Teachers and volunteers in a rural Daraa town are braving bullets and airstrikes to rescue books from beneath the wreckage and stock a new public library. Their aim is to assist local students in the difficult task of finding resources in war-torn Syria.
ISTANBUL – The sight of people sifting through rubble – searching for survivors of an attack or rummaging for belongings – is not uncommon in rebel-held parts of Daraa province. But in the southern Syrian town of Inkhel, roughly 34 miles (55km) north of Daraa city, a group of volunteers is scavenging for something else entirely.
Since the start of this year, teachers and volunteers have collected roughly 7,000 books from houses and libraries destroyed by Syrian government attacks in the rural town in Daraa. Rather than letting them wither away in moldy cellars or stuffy storage rooms, the rescued volumes are being used to stock the newly founded Ajyal Public Library.
“The main goals of the library are to fight the regime with education … and serve college students in opposition-controlled areas,” Loai Abu Abdou, a 34-year-old math teacher and one of the founders of Ajyal (Generations), told Syria Deeply.
Rebel-held parts of Daraa, once the seat of 2011 protests against Syrian president Bashar al-Assad, have been the target of an intense government campaign over the past two months. Roughly 600 barrel bombs, 200 airstrikes and 91 napalm bombs have been dropped on the province in the first two weeks of June alone, according to estimates by Syrian Civil Defense, also known as the White Helmets.
Inkhil, classified by archaeologists as one of the most important ancient towns in the Houran Plain and one of it oldest inhabited cities, has been hit hard by the government’s aerial campaign. But enthusiasts in the town cling to life as they dodge shells and bullets to preserve what remains of the town’s cultural legacy.
Qassem al-Jabawi, a 40-year-old judge, was aong the dozens of volunteers who helped collect books in Inkhil. He told Syria Deeply that the books were collected from dangerous areas “where the bombing rarely stops,” and that the volunteers’ goal was to preserve the books and protect them from damage.
According to Jabawi, most of the books currently in the library were rescued from the Inkhil Cultural Center, which he said had been devastated by years of war.
Syrian troops used the center in 2012 as a base for operations against Inkhil’s rebel groups. Videos posted on social media networks in 2012 showed sniper positions set up on its roof and along its walls. Another video published in 2013 by a rebel-run media outfit showed the center in tatters after it was captured by opposition groups, who went on to use it as a military base.

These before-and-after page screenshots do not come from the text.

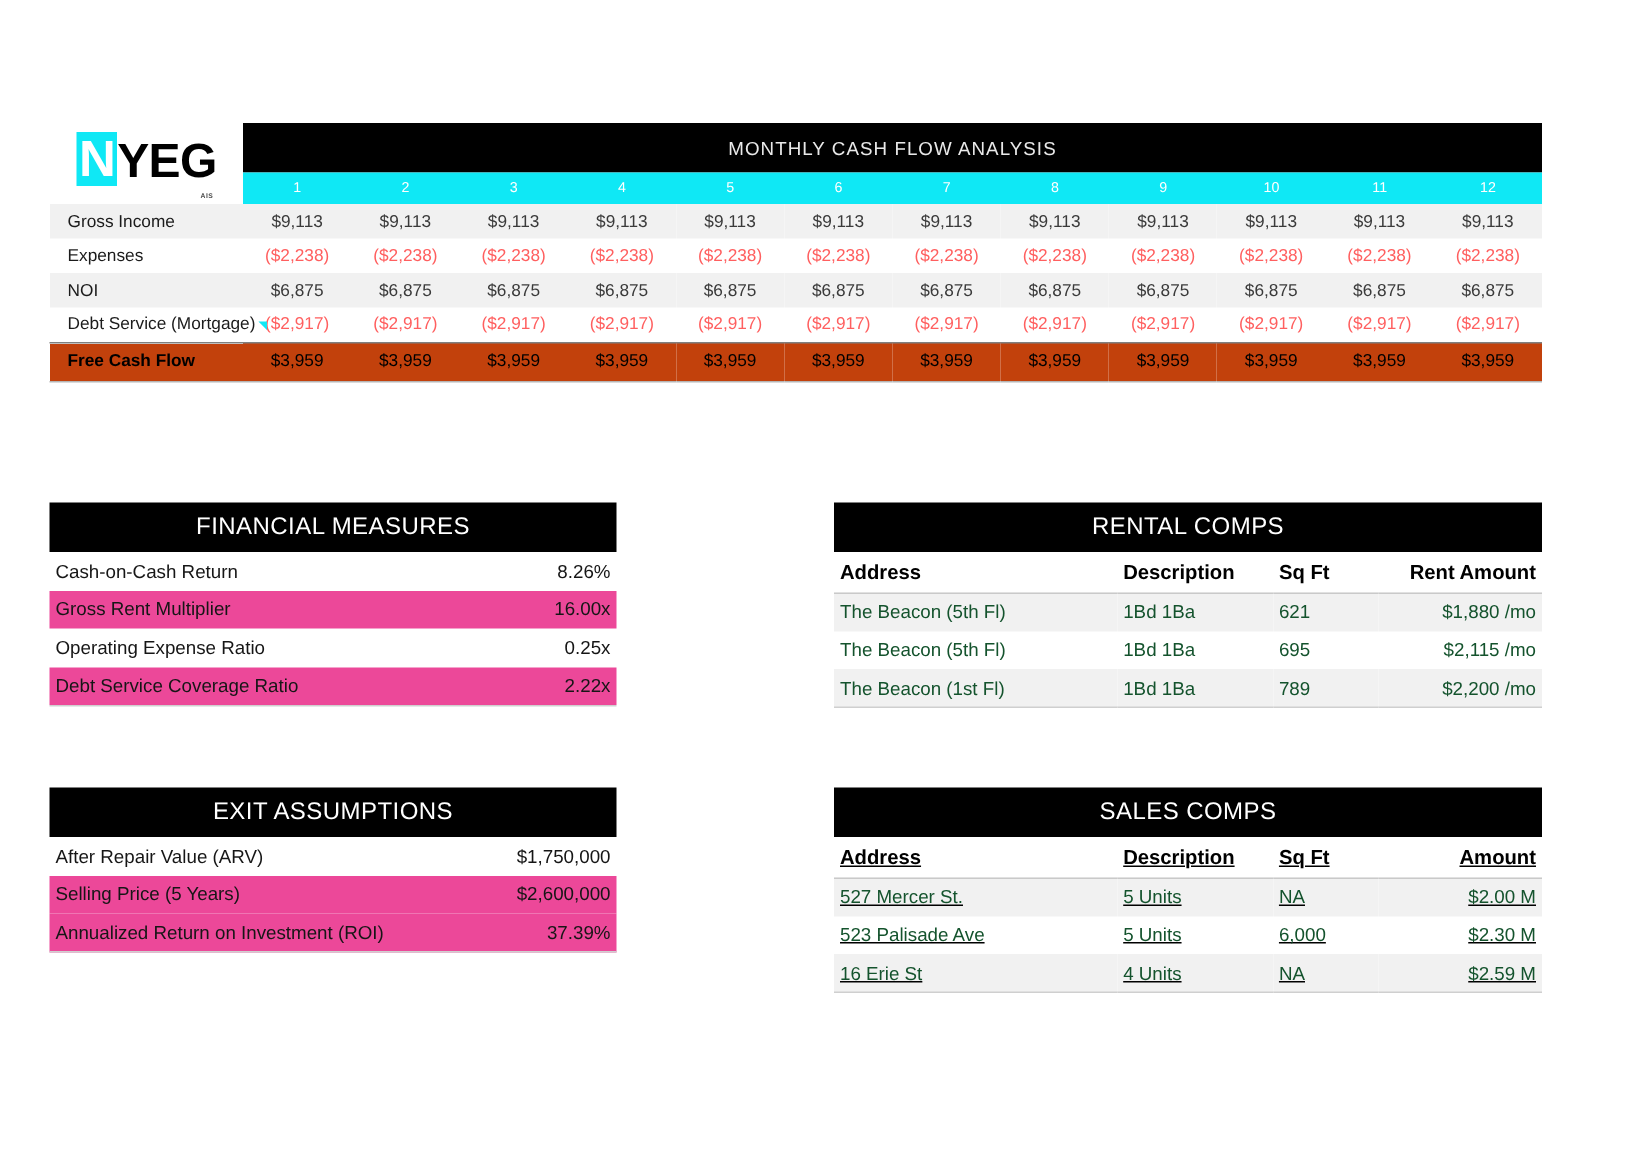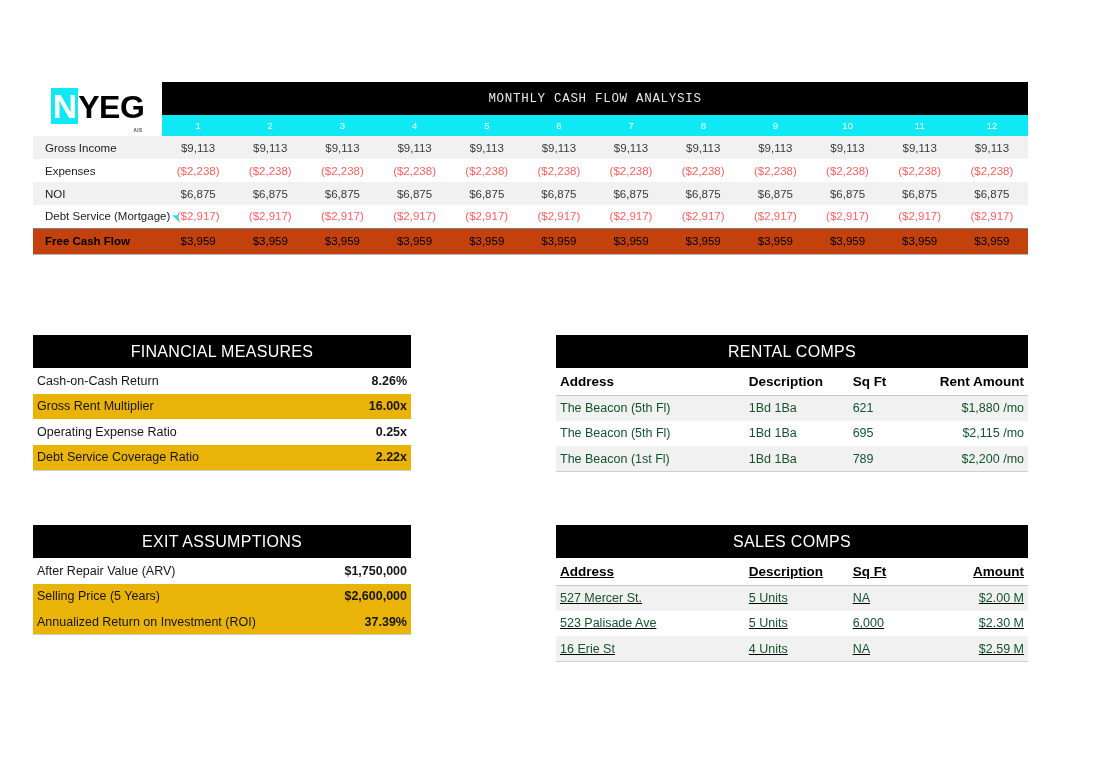--- a/index.html
+++ b/index.html
@@ -49,21 +49,21 @@
     letter-spacing: 0.4px;
     color: #4a4a4a;
     font-weight: bold;
   }
   .cf-header-col { flex: 1; display: flex; flex-direction: column; }
   .cf-title-bar {
     background: #000000; color: #e9e9e9;
     height: 33px;
     display: flex; align-items: center; justify-content: center;
     font-size: 12.5px; letter-spacing: 0.7px;
-    font-family: Liberation Mono, monospace;
+    font-family: Liberation Sans, sans-serif;
   }
   .cf-monthbar {
     background: #0FE8F5;
     height: 21px;
     display: flex; align-items: center;
   }
   .cf-monthbar .mcell {
     flex: 1; text-align: center;
     color: #ffffff; font-size: 9.5px;
   }
@@ -102,22 +102,22 @@
     background: #000000; color: #ffffff;
     height: 33px; display: flex; align-items: center; justify-content: center;
     font-size: 16px; letter-spacing: 0.3px;
   }
   table.kv { border-collapse: collapse; width: 100%; table-layout: fixed; }
   table.kv td {
     height: 25.5px; font-size: 12.5px; color: #161616;
     vertical-align: middle; padding: 0 4px;
   }
   table.kv td.k { text-align: left; }
-  table.kv td.v { text-align: right; font-weight: bold; }
-  table.kv tr.alt td { background: #eab308; }
+  table.kv td.v { text-align: right; }
+  table.kv tr.alt td { background: #ec4899; }
   table.kv tr:last-child td { border-bottom: 1px solid #cfcfcf; }
 
   table.comp { border-collapse: collapse; width: 100%; table-layout: fixed; }
   table.comp th {
     font-size: 13.5px; font-weight: bold; color: #000000;
     height: 27px; vertical-align: middle; padding: 0 4px;
     border-bottom: 1px solid #c9c9c9;
   }
   table.comp td {
     height: 25.5px; font-size: 12.5px; color: #14532d;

By March of this year – just three months after collection efforts began – volunteers from the Dawn of Syrian Women Association and the Ajyal Educational Foundation had managed to collect 7,000 books from the center and other damaged areas. The Ajyal Library was opened that same month, carrying books on just about every subject imaginable. And volunteers continue to dig through the rubble to salvage yet more texts.
The library helps students navigate the maddening maze of finding books in war-torn Syria, particularly in Daraa’s countryside, where libraries are scarce. The reality of the conflict means that it is not easy for students to travel between different parts of the province to get the resources they need for their studies. This pressing need for reading material among students in Daraa’s countryside was the main impetus behind the initiative.

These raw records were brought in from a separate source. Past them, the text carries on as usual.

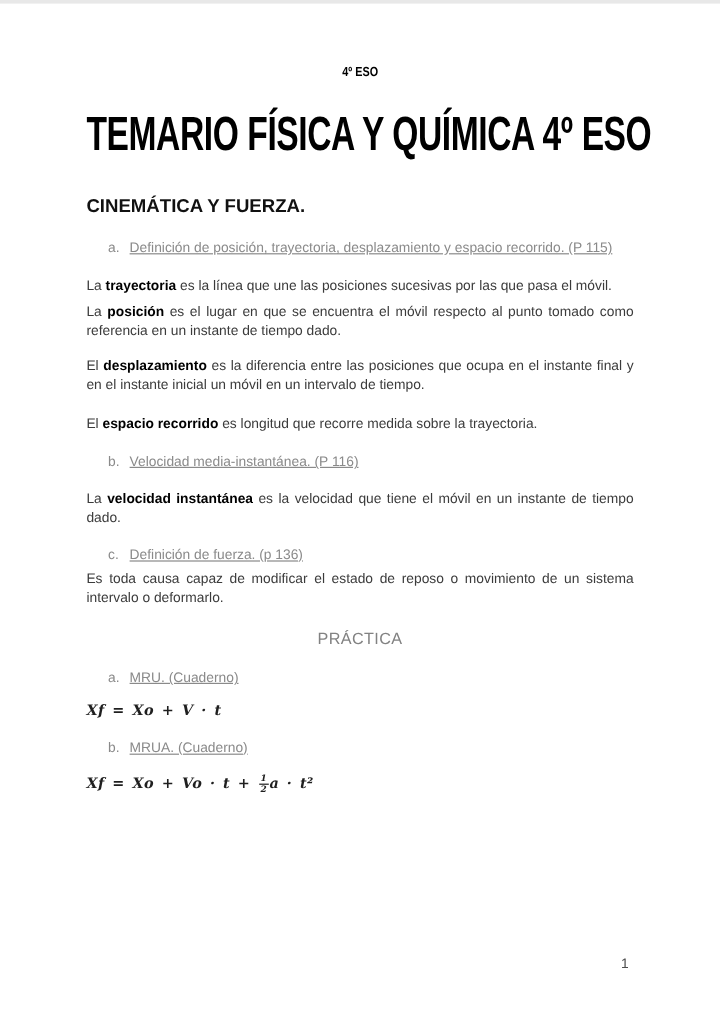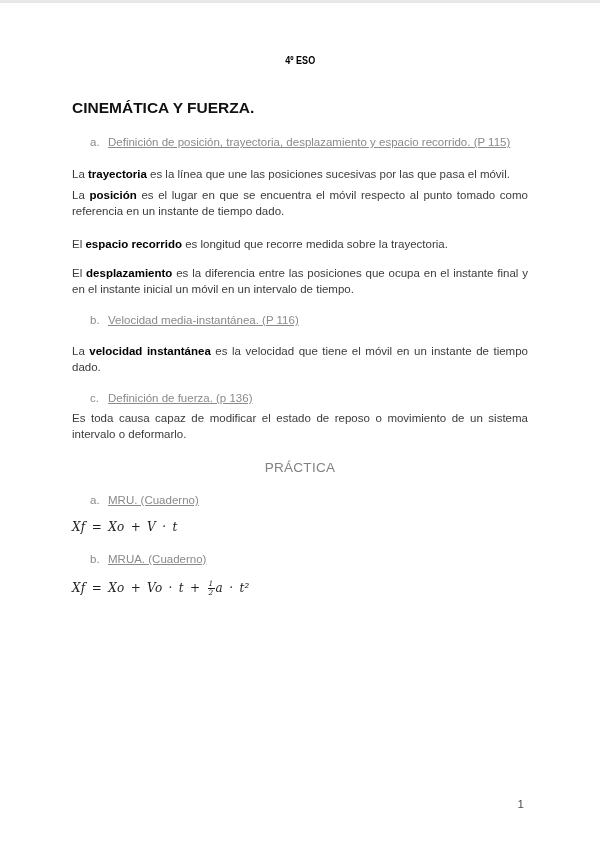--- a/index.html
+++ b/index.html
@@ -101,21 +101,21 @@
   .p-espacio         { margin-top: 17px; }
   .p-velmedia        { margin-top: 3px; }
   .p-velinst         { margin-top: 15px; }
   .p-fuerza          { margin-top: 4px; }
 
   
   .formula {
     margin-top: 10px;
     font-family: "DejaVu Serif", serif;
     font-style: italic;
-    font-weight: 400;
+    font-weight: 700;
     font-size: 12px;
     line-height: 18px;
     color: #1f1f1f;
     word-spacing: 2px;
     letter-spacing: 0.3px;
   }
   .formula.tall { line-height: 22px; }
   .frac {
     display: inline-block;
     vertical-align: -0.45em;
@@ -139,36 +139,39 @@
 </style>
 </head>
 <body>
 
 <div class="page">
 
   <div class="doc-header">
     <span class="condensed">4º ESO</span>
   </div>
 
+  <h1 class="doc-title">
+    <span class="condensed">TEMARIO FÍSICA Y QUÍMICA 4º ESO</span>
+  </h1>
 
   <h2 class="section-heading">CINEMÁTICA Y FUERZA.</h2>
 
 
   <div class="list-item tight">
     <span class="marker">a.</span>
     <span class="item-text">Definición de posición, trayectoria, desplazamiento y espacio recorrido. (P 115)</span>
   </div>
 
   <p class="para p-trayectoria"><span>La </span><span class="term">trayectoria</span><span> es la línea que une las posiciones sucesivas por las que pasa el móvil.</span></p>
 
   <p class="para p-posicion"><span>La </span><span class="term">posición</span><span> es el lugar en que se encuentra el móvil respecto al punto tomado como referencia en un instante de tiempo dado.</span></p>
 
+  <p class="para p-desplazamiento"><span>El </span><span class="term">desplazamiento</span><span> es la diferencia entre las posiciones que ocupa en el instante final y en el instante inicial un móvil en un intervalo de tiempo.</span></p>
+
   <p class="para p-espacio"><span>El </span><span class="term">espacio recorrido</span><span> es longitud que recorre medida sobre la trayectoria.</span></p>
-
-  <p class="para p-desplazamiento"><span>El </span><span class="term">desplazamiento</span><span> es la diferencia entre las posiciones que ocupa en el instante final y en el instante inicial un móvil en un intervalo de tiempo.</span></p>
 
   <div class="list-item">
     <span class="marker">b.</span>
     <span class="item-text">Velocidad media-instantánea. (P 116)</span>
   </div>
 
 
   <p class="para p-velinst"><span>La </span><span class="term">velocidad instantánea</span><span> es la velocidad que tiene el móvil en un instante de tiempo dado.</span></p>
 
   <div class="list-item">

“The project began when a college student was looking for sources to write a paper for a class, but could not find what he needed,” Hayat al-Abd, director of the Dawn of Syrian Women Association and another of the library’s cofounders, told Syria Deeply.
“People can now borrow books for free. An identification card is deposited until the book is returned to the library. The center relies solely on volunteers, and is open from 8 a.m. to 12 p.m.,” she explained.
While students may be the primary target of this initiative, teachers and instructors in rural Daraa have also gained from the project.
“In light of the scarcity of libraries in the liberated areas in rural Daraa, and because it is very hard to download books online due to poor internet connections, this library is a gem for me,” said Abdul Rahman al-Naser, a 31-year-old Arabic teacher.
Naser added that the library attracts a plethora of people from other villages in the area, especially students from the nearby city of Nawa, roughly 12 miles (20km) south of Inkhil. Though the library stocks books on Arabic grammar and syntax as well as classical Arabic literature, Naser has opted instead for books on Roman, Greek and Islamic civilizations. “I am interested in the history and traditions of old civilizations,” he said.
As well as providing access to books, the library also organizes workshops and seminars for students in rural Daraa province.
Earlier in June, the library’s Facebook page announced a number of summer classes and seminars for high-school students in the area, covering topics such as chemistry, math, English, communications and Arabic, among others. The seminars and courses were slated to start on June 18 and will run for most of the summer.
The founders now hope to further develop the library by securing missing volumes and equipping the center with additional tables and storage, making it easier and faster for visitors to find the books they need.